Trasferimenti
Il trasferimento, dall'archivio corrente a quelli di deposito collocati nelle vicinanze dei diversi uffici dell'Amministrazione centrale, di fascicoli relativi a procedimenti conclusi ma che ancora possono essere consultati con una certa frequenza per scopi amministrativi, è effettuato dal referente archivistico della struttura interessata che, in tale occasione, redige, e poi conserva, gli elenchi dei fascicoli e delle serie trasferite (art. 67, DPR 445/2000).
Il trasferimento deve essere attuato rispettando l'organizzazione che i fascicoli e le serie avevano nell'archivio corrente. Il rispetto di questo principio è indispendabile per salvaguardare l'integrità e coerenza dell'archivio e per consentirne un utilizzo rapido ed efficiente.
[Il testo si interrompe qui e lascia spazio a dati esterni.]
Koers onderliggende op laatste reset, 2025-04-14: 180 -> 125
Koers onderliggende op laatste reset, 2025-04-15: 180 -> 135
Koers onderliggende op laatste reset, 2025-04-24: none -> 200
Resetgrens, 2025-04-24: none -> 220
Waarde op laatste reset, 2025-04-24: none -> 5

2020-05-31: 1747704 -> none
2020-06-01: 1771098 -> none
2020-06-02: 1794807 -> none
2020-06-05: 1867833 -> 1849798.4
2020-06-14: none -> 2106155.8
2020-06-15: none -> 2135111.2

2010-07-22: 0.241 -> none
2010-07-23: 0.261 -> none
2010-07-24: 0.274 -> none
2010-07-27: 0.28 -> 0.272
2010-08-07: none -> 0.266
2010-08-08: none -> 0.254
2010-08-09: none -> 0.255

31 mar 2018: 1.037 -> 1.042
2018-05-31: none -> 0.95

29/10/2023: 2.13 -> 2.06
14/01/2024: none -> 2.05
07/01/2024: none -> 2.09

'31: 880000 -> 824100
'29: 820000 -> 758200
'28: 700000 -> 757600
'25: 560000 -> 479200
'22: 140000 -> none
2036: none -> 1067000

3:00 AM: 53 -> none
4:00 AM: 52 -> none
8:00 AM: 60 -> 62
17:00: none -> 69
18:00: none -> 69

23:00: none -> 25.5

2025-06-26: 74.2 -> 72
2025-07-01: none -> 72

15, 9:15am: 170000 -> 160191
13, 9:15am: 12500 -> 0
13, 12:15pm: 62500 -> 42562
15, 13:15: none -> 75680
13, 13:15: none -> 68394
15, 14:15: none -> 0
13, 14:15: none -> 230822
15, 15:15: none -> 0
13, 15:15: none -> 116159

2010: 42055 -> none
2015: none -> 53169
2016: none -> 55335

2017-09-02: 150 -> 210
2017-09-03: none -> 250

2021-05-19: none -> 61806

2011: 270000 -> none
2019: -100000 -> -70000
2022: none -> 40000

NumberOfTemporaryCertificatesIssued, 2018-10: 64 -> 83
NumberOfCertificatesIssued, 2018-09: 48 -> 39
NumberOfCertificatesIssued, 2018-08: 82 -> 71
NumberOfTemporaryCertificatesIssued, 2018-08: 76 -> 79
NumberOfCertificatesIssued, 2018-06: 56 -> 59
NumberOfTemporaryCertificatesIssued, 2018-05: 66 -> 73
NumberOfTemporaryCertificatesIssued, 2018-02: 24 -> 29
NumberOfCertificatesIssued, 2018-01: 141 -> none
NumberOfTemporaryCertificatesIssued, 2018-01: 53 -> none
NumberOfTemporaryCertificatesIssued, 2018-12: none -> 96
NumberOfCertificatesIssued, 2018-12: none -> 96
Mentre i trasferimenti di parti dell'archivio corrente tra diverse sedi universitarie sono liberi, per i trasferimenti parziali o totali dell'archivio di deposito o storico da una sede all'altra dell'Università occorre l'autorizzazione della Soprintendenza archivistica per la Puglia.
L'Archivio generale di Ateneo garantisce il proprio supporto tecnico-organizzativo a tutte le strutture universitarie per eseguire correttamente i trasferimenti necessari alla corretta gestione degli archivi.